For each line in the records, produce an exact copy.

☆ ☆ ☆

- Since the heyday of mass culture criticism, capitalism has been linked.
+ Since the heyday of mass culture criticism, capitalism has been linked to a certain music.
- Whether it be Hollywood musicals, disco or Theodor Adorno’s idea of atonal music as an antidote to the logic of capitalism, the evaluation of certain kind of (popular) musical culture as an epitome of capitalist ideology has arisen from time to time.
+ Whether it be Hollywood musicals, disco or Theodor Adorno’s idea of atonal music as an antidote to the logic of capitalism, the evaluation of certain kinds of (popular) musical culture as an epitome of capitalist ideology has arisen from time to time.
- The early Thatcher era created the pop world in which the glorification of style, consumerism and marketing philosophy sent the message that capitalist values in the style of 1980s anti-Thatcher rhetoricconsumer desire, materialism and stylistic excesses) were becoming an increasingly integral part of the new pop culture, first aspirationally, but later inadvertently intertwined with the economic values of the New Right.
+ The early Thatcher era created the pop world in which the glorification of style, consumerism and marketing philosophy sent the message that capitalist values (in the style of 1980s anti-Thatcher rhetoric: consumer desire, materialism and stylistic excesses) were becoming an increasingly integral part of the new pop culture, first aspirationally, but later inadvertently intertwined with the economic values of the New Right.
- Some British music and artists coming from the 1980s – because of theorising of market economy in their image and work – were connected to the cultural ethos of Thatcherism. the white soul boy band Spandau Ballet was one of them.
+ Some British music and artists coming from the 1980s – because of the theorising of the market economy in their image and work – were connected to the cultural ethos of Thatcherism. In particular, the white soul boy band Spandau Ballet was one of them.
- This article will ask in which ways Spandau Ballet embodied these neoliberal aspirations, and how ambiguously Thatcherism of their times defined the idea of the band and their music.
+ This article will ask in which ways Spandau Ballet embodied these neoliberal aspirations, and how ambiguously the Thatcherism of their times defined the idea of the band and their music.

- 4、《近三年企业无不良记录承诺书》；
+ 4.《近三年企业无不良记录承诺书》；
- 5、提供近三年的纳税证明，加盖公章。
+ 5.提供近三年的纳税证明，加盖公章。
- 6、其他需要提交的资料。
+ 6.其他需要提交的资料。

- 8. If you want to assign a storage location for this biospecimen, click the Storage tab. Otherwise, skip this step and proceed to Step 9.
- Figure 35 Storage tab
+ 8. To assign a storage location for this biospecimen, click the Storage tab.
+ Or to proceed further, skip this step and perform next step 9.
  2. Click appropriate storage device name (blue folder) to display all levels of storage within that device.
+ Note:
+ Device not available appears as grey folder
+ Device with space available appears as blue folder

☆ ☆ ☆

* Answer area
- Since the heyday of mass culture criticism, capitalism has been linked.
+ Since the heyday of mass culture criticism, capitalism has been linked to a certain music.
- Whether it be Hollywood musicals, disco or Theodor Adorno’s idea of atonal music as an antidote to the logic of capitalism, the evaluation of certain kind of (popular) musical culture as an epitome of capitalist ideology has arisen from time to time.
+ Whether it be Hollywood musicals, disco or Theodor Adorno’s idea of atonal music as an antidote to the logic of capitalism, the evaluation of certain kinds of (popular) musical culture as an epitome of capitalist ideology has arisen from time to time.
- The early Thatcher era created the pop world in which the glorification of style, consumerism and marketing philosophy sent the message that capitalist values in the style of 1980s anti-Thatcher rhetoricconsumer desire, materialism and stylistic excesses) were becoming an increasingly integral part of the new pop culture, first aspirationally, but later inadvertently intertwined with the economic values of the New Right.
+ The early Thatcher era created the pop world in which the glorification of style, consumerism and marketing philosophy sent the message that capitalist values (in the style of 1980s anti-Thatcher rhetoric: consumer desire, materialism and stylistic excesses) were becoming an increasingly integral part of the new pop culture, first aspirationally, but later inadvertently intertwined with the economic values of the New Right.
- Some British music and artists coming from the 1980s – because of theorising of market economy in their image and work – were connected to the cultural ethos of Thatcherism. the white soul boy band Spandau Ballet was one of them.
+ Some British music and artists coming from the 1980s – because of the theorising of the market economy in their image and work – were connected to the cultural ethos of Thatcherism. In particular, the white soul boy band Spandau Ballet was one of them.
- This article will ask in which ways Spandau Ballet embodied these neoliberal aspirations, and how ambiguously Thatcherism of their times defined the idea of the band and their music.
+ This article will ask in which ways Spandau Ballet embodied these neoliberal aspirations, and how ambiguously the Thatcherism of their times defined the idea of the band and their music.

- 4、《近三年企业无不良记录承诺书》；
+ 4.《近三年企业无不良记录承诺书》；
- 5、提供近三年的纳税证明，加盖公章。
+ 5.提供近三年的纳税证明，加盖公章。
- 6、其他需要提交的资料。
+ 6.其他需要提交的资料。

- 8. If you want to assign a storage location for this biospecimen, click the Storage tab. Otherwise, skip this step and proceed to Step 9.
- Figure 35 Storage tab
+ 8. To assign a storage location for this biospecimen, click the Storage tab.
+ Or to proceed further, skip this step and perform next step 9.
  2. Click appropriate storage device name (blue folder) to display all levels of storage within that device.
+ Note:
+ Device not available appears as grey folder
+ Device with space available appears as blue folder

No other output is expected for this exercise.